# Task description:
Return only what runs from the line containing "flex-direction: column ->" through the last line of the entries below, exactly, omitting pictures.

# Front-end code edit data:
== Segment start ==

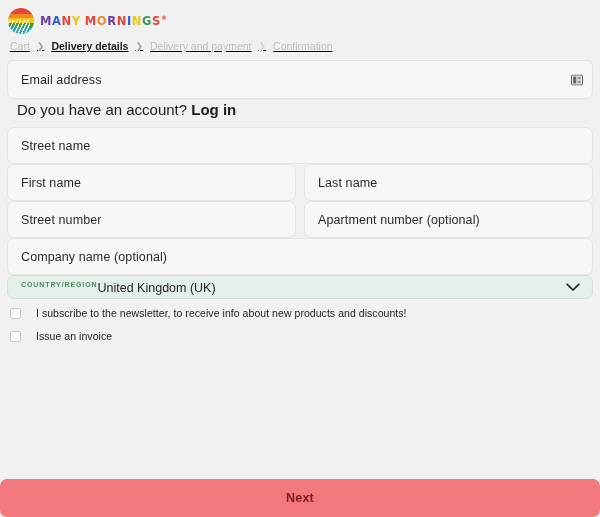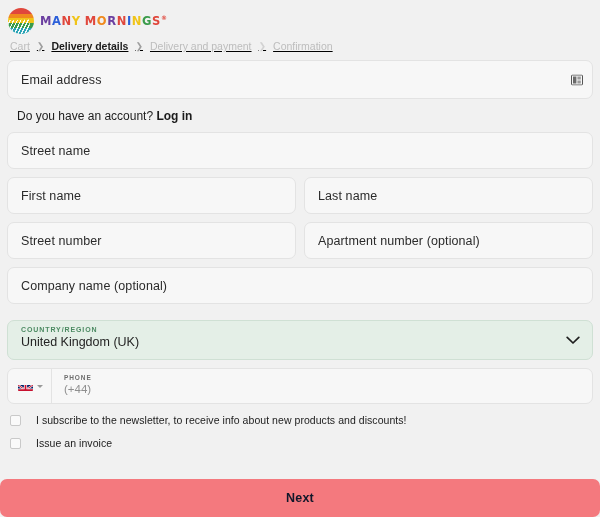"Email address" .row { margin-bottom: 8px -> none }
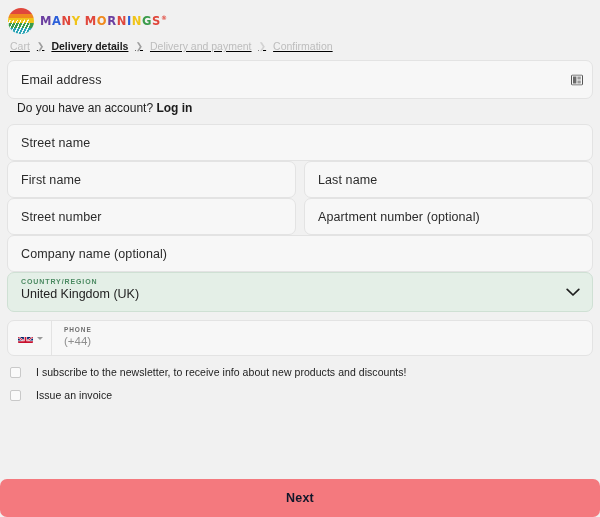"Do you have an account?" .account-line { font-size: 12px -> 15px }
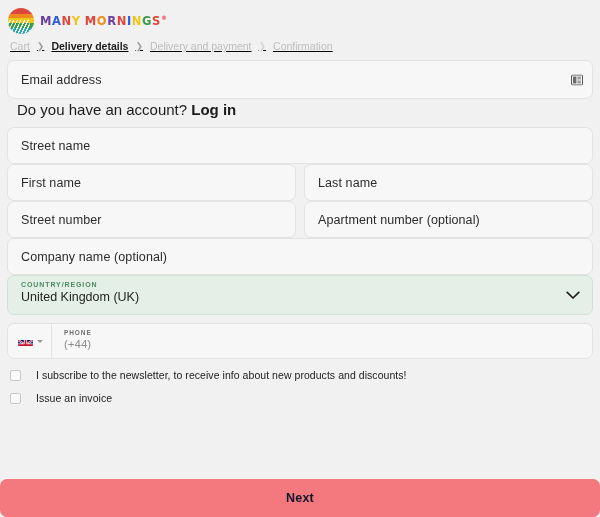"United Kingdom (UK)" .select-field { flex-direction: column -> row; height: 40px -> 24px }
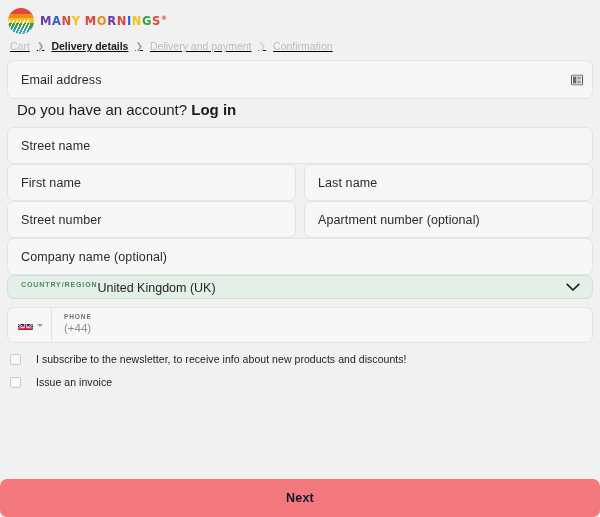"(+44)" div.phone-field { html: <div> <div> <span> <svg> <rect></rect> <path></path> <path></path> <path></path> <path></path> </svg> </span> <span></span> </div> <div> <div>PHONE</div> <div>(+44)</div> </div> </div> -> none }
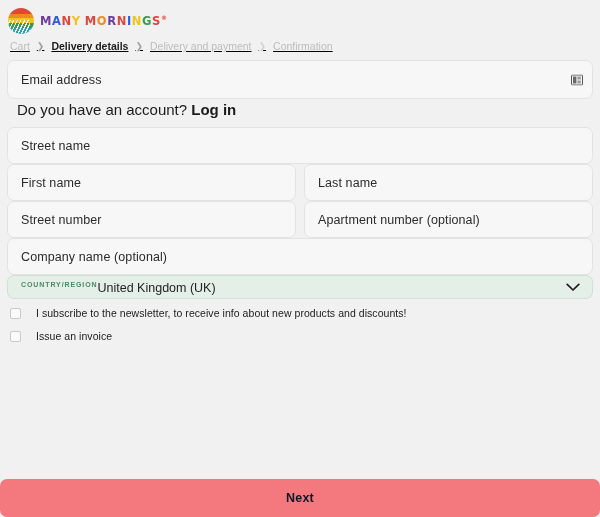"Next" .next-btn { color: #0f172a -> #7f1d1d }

== Segment end ==

# Task result:
"United Kingdom (UK)" .select-field { flex-direction: column -> row; height: 40px -> 24px }
"(+44)" div.phone-field { html: <div> <div> <span> <svg> <rect></rect> <path></path> <path></path> <path></path> <path></path> </svg> </span> <span></span> </div> <div> <div>PHONE</div> <div>(+44)</div> </div> </div> -> none }
"Next" .next-btn { color: #0f172a -> #7f1d1d }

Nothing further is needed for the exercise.